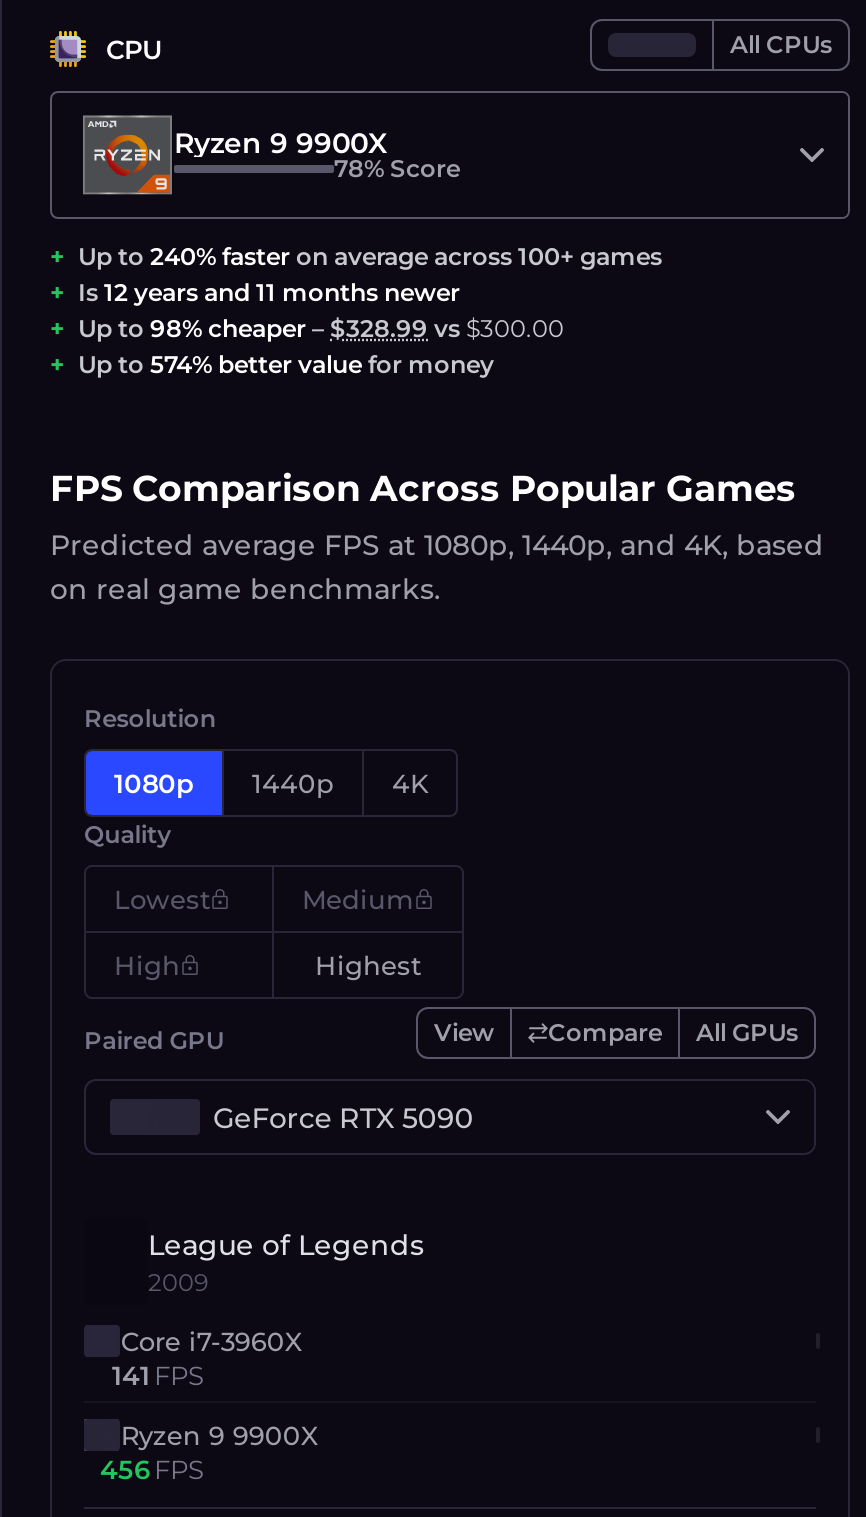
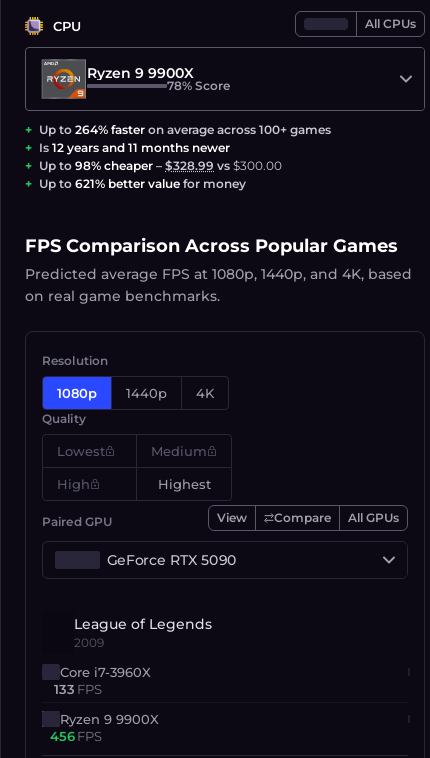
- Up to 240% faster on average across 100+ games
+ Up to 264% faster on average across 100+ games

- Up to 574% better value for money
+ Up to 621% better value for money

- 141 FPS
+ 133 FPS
* * *
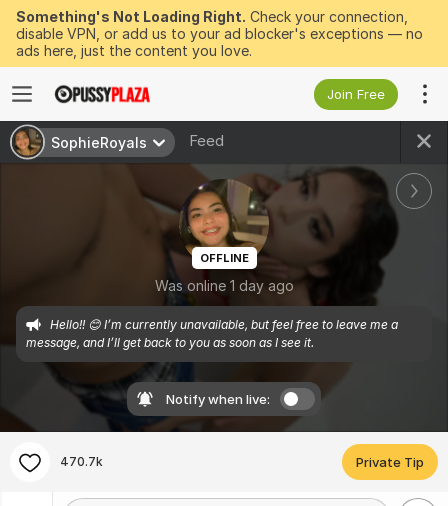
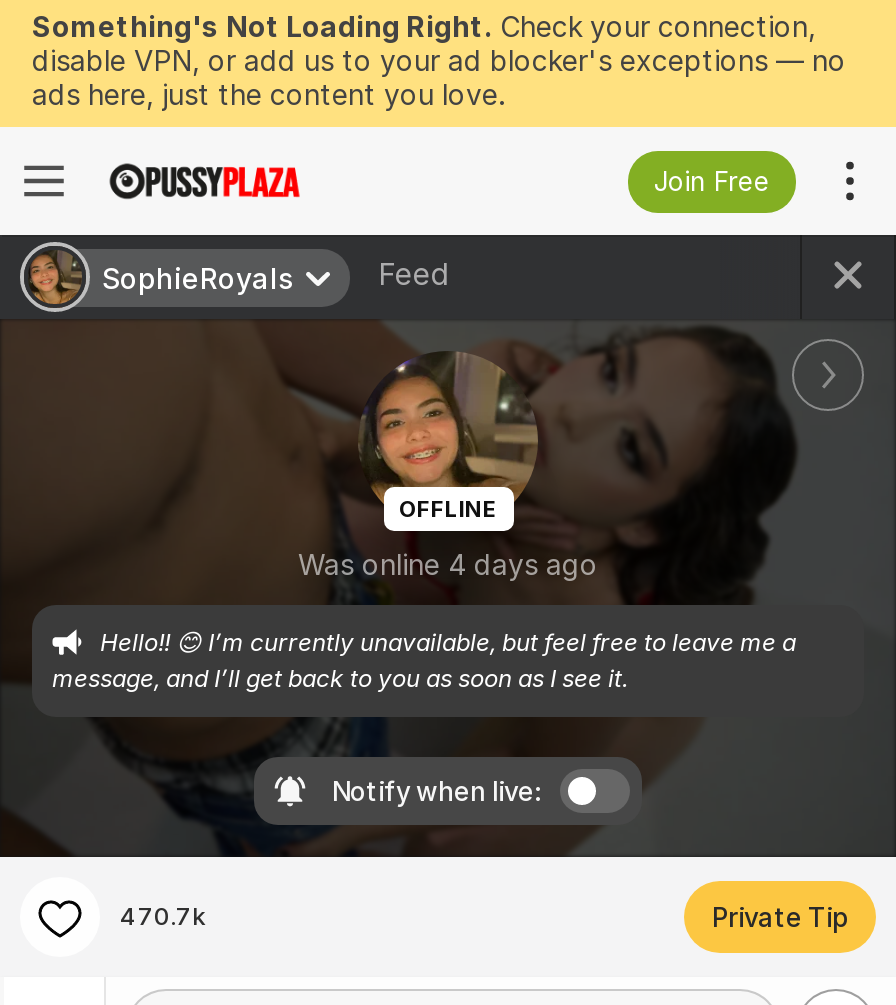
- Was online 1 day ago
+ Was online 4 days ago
* * *
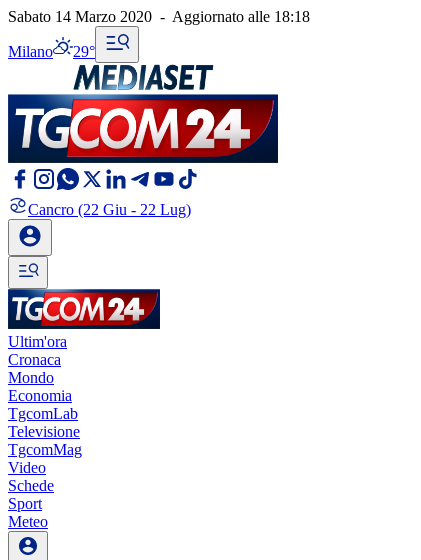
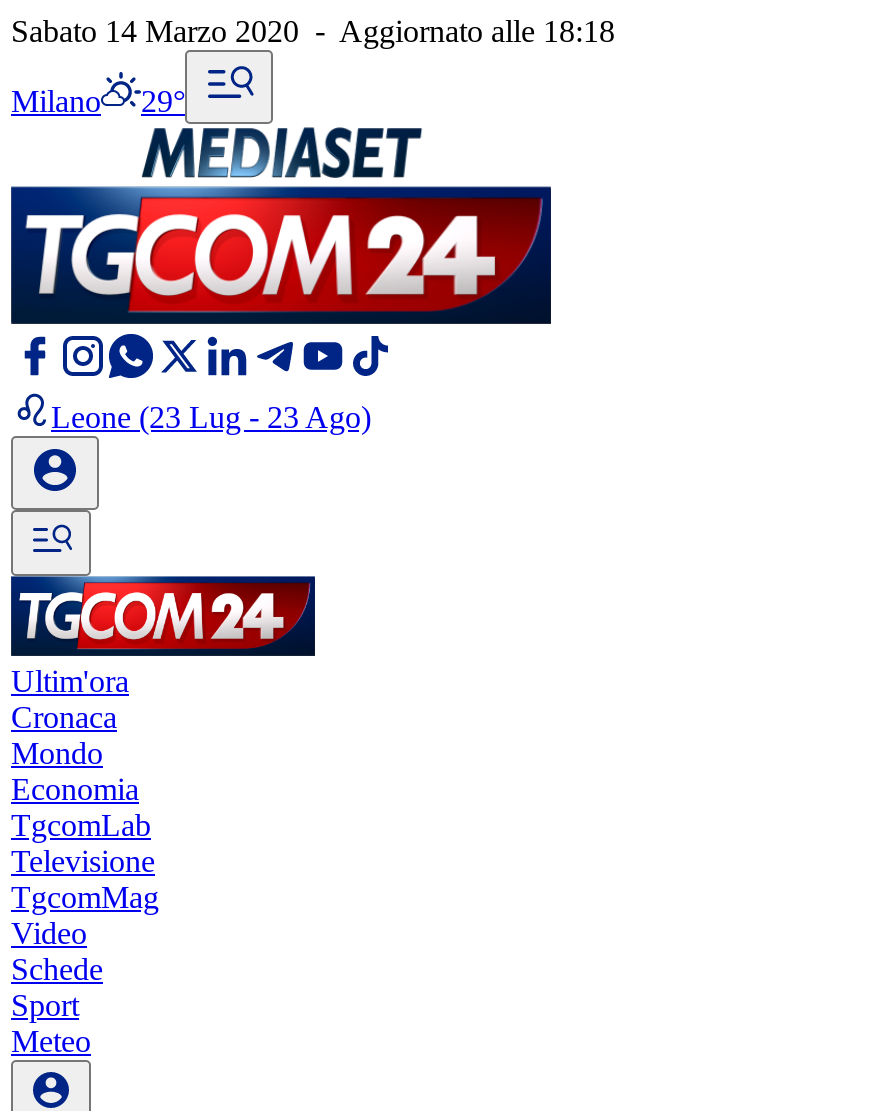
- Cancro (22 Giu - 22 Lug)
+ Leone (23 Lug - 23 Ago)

> [What you need to do]: Among the lines above, show every one that contains the string "online".

> [Written response]:
- Was online 1 day ago
+ Was online 4 days ago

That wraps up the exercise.